### Problem to work on
Please report every line in the entries that contains the string "position".

Front-end code change data:
::::::::::

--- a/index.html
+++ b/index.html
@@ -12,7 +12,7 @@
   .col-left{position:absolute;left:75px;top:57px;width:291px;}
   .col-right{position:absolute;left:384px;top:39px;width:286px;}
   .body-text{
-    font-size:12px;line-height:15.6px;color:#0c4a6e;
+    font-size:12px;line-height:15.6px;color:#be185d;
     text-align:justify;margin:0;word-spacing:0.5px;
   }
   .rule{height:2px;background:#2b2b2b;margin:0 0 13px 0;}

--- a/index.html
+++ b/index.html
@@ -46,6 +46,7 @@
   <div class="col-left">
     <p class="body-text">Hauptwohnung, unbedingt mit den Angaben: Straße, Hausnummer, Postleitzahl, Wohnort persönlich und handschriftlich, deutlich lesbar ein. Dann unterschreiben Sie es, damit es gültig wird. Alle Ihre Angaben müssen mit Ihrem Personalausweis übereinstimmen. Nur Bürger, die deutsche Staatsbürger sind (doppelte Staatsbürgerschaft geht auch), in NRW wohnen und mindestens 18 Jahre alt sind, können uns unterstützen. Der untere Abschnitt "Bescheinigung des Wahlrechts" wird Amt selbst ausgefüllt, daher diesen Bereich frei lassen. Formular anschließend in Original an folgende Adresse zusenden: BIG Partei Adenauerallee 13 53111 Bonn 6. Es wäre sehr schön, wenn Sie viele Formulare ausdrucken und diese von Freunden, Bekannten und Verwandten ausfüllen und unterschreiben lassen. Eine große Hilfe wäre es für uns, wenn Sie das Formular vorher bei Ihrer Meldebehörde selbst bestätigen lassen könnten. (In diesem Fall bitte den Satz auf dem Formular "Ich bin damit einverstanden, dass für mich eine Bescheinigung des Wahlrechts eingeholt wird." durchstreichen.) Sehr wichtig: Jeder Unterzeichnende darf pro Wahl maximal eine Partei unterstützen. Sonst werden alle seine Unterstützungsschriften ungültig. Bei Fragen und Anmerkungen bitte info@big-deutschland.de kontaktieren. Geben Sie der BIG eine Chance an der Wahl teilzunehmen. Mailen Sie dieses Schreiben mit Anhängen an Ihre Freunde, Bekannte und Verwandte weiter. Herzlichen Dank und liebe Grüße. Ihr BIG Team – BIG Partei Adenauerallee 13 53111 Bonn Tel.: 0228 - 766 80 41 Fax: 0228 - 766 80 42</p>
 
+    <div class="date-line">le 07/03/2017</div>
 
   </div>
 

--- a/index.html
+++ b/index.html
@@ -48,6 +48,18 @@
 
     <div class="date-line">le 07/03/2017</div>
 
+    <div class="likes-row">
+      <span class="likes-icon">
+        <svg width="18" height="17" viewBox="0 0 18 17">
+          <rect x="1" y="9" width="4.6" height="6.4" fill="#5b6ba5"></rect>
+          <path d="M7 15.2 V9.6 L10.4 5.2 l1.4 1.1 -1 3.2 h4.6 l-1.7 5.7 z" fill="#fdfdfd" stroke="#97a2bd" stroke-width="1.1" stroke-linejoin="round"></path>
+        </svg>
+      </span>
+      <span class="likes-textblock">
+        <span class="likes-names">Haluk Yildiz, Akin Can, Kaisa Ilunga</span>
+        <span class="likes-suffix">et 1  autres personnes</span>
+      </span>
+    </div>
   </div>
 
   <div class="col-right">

::::::::::

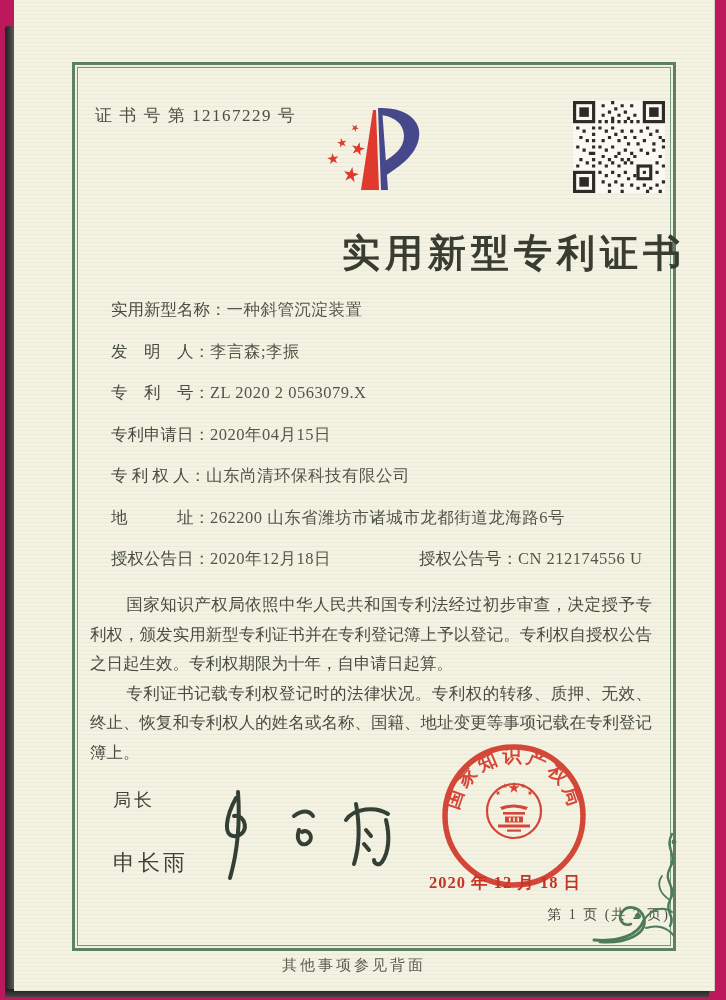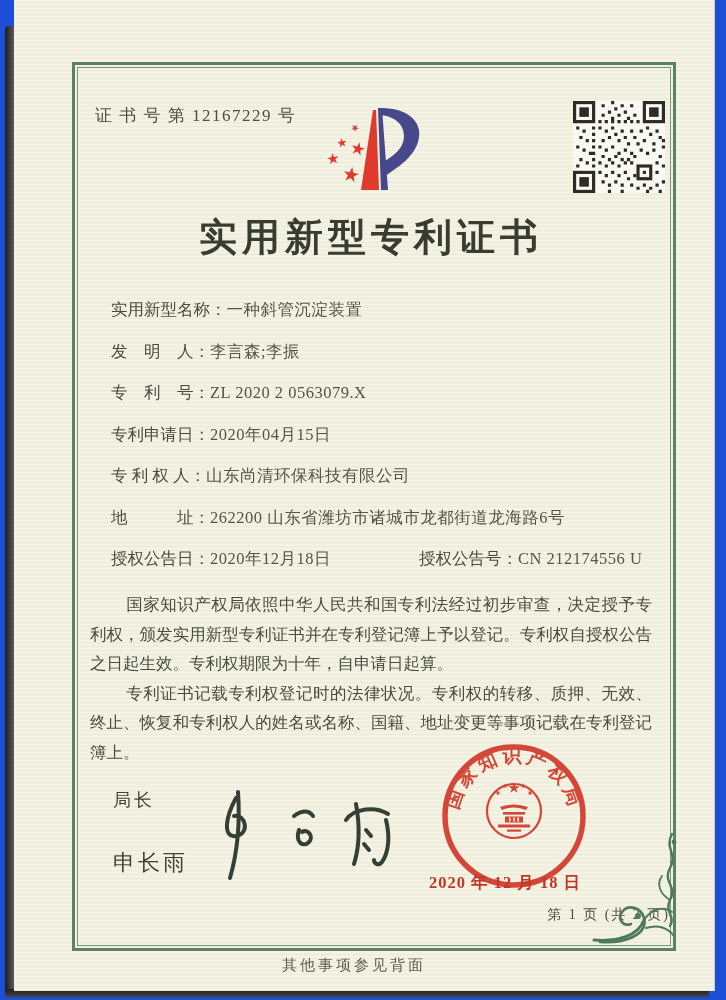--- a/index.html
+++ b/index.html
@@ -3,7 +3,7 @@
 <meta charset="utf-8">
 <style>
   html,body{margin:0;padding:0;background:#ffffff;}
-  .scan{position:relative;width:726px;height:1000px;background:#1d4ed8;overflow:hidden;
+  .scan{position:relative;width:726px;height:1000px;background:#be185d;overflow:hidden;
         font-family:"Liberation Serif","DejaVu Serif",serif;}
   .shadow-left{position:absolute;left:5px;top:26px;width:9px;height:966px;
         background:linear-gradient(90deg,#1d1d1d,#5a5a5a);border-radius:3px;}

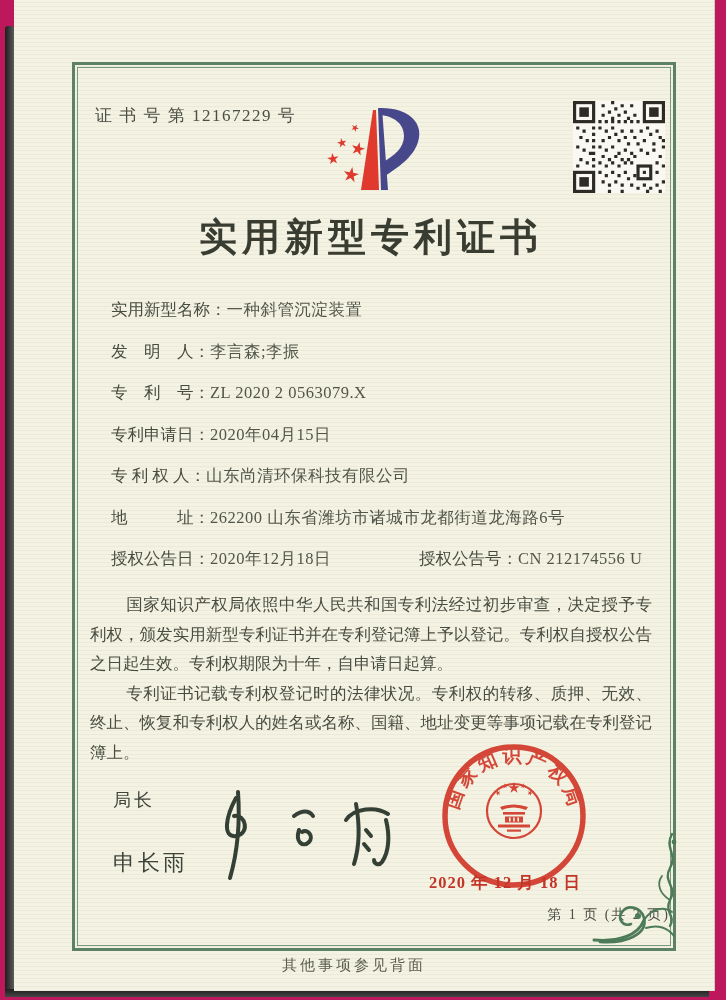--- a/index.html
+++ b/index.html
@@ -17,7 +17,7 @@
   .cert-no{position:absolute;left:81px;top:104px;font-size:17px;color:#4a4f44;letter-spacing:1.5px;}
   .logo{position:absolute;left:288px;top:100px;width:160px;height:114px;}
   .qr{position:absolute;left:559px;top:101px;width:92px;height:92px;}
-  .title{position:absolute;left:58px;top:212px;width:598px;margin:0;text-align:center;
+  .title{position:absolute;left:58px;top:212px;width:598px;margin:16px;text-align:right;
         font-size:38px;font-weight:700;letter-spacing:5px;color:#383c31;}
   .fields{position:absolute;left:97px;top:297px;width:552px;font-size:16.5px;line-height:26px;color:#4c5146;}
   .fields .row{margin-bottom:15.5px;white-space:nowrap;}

::::::::::

### Solution to this problem
   .col-left{position:absolute;left:75px;top:57px;width:291px;}
   .col-right{position:absolute;left:384px;top:39px;width:286px;}
-  .scan{position:relative;width:726px;height:1000px;background:#1d4ed8;overflow:hidden;
+  .scan{position:relative;width:726px;height:1000px;background:#be185d;overflow:hidden;
   .shadow-left{position:absolute;left:5px;top:26px;width:9px;height:966px;
   .cert-no{position:absolute;left:81px;top:104px;font-size:17px;color:#4a4f44;letter-spacing:1.5px;}
   .logo{position:absolute;left:288px;top:100px;width:160px;height:114px;}
   .qr{position:absolute;left:559px;top:101px;width:92px;height:92px;}
-  .title{position:absolute;left:58px;top:212px;width:598px;margin:0;text-align:center;
+  .title{position:absolute;left:58px;top:212px;width:598px;margin:16px;text-align:right;
   .fields{position:absolute;left:97px;top:297px;width:552px;font-size:16.5px;line-height:26px;color:#4c5146;}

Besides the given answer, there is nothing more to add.